American wireless radio operator

Graynella Packer was an American author and attorney, best known for being the first female radiotelegraph (wireless) operator to make overnight voyages on an ocean-going vessel, when she served aboard the steamship Mohawk along the Atlantic seaboard from November 1910 to April 1911. She later authored a training manual for Morse code telegraphy, and became a lawyer qualified to practice in four states and before the US Supreme Court.

== Early life ==

Graynella Packer (also known as "A. Graynella Packer") was born around 1888 in Philadelphia, Pennsylvania. In her teens, her family moved to Jacksonville, Florida. While attending Sutherland College there, she took technical courses and learned Morse code as a way to communicate with classmates.

== Career ==

=== Early career ===

After Packer finished college studies, she decided to go into landline telegraphy, in part due to her poor eyesight, because, in her words, "handling a key is no strain on the sight". She was employed for two years as the manager of the Sanford, Florida office of the Postal Telegraph Company. She also took regular trips on the Clyde Line steamship Comanche to New York City for vocal lessons. During these trips she became interested in the ship's radiotelegraph equipment, then commonly known as "wireless", and experimented with sending test transmissions. This interest was increased by the recent celebrated actions of operator Jack Binns aboard the Republic, whom she came to see as a model for how she would respond in a crisis.

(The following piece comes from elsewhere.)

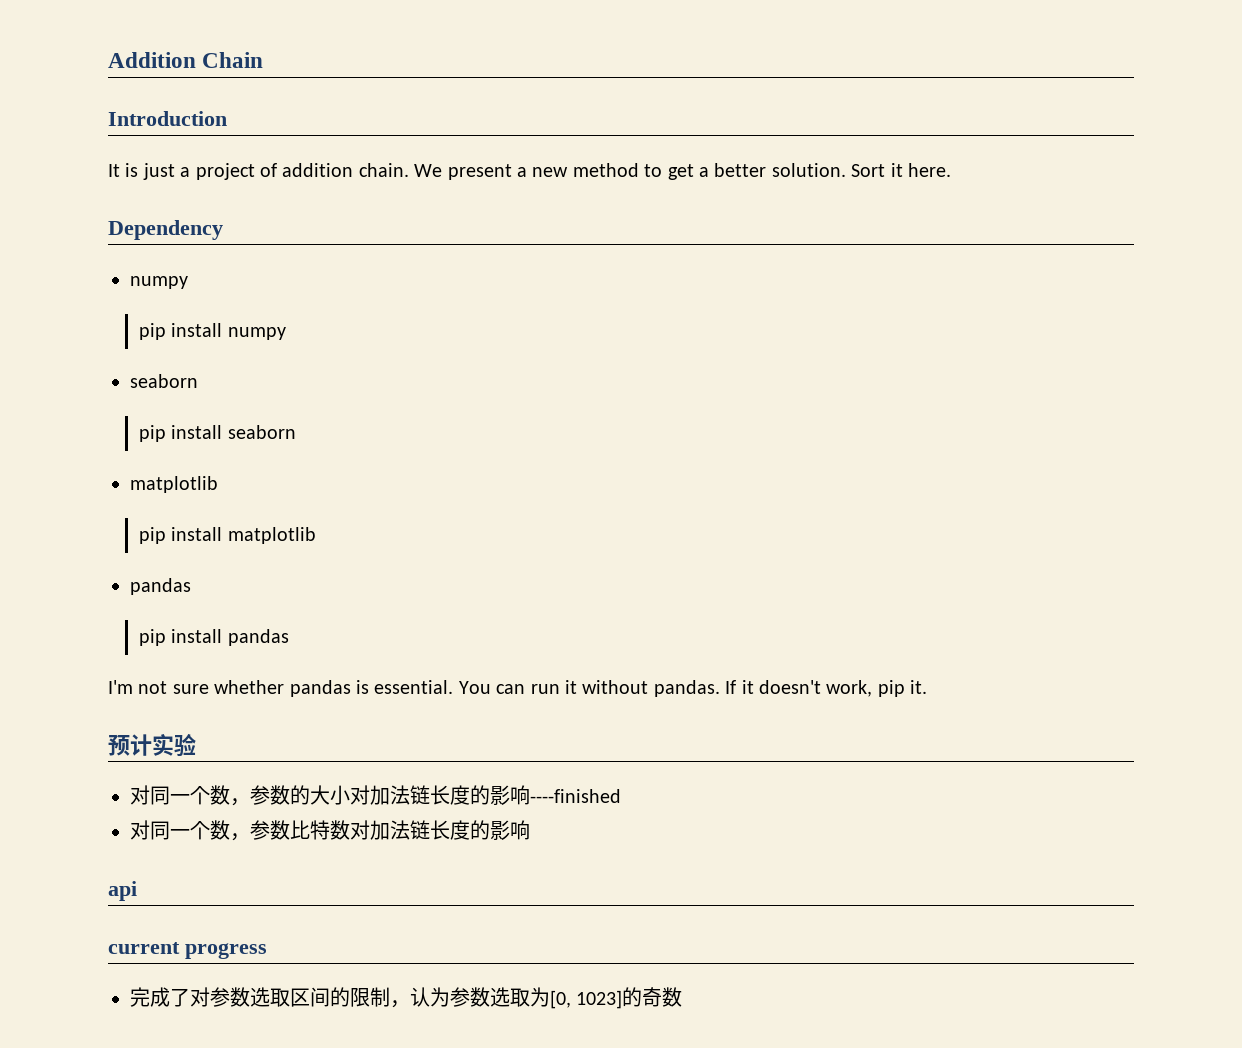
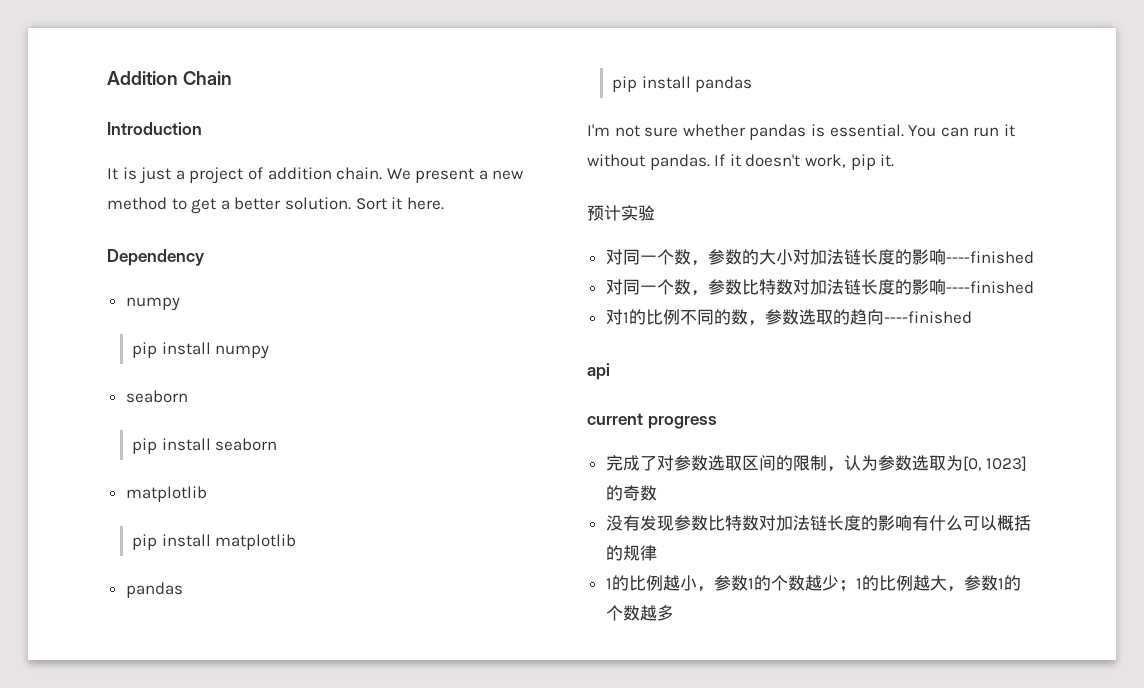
(530, 830) none -> [945,281,1034,294] [605,309,972,326] ----finished // 对1的比例不同的数，参数选取的趋向----finished
(683, 997) none -> [605,515,1031,531] [605,545,657,561] [605,575,1021,592] [605,605,674,621] // 没有发现参数比特数对加法链长度的影响有什么可以概括的规律 // 1的比例越小，参数1的个数越少；1的比例越大，参数1的个数越多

=== Time aboard the Mohawk ===

At this time the dominant radio communications firm in the United States was the United Wireless Telegraph Company, headquartered at 42 Broadway in New York City. Because she was already making regular voyages between Jacksonville and New York, Packer approached the company about becoming a maritime operator. Management was interested, because some ship captains had expressed dissatisfaction with current male operators. For training she worked for a few weeks at the 42 Broadway station, gaining experience with communicating with company-equipped vessels along the Atlantic seaboard.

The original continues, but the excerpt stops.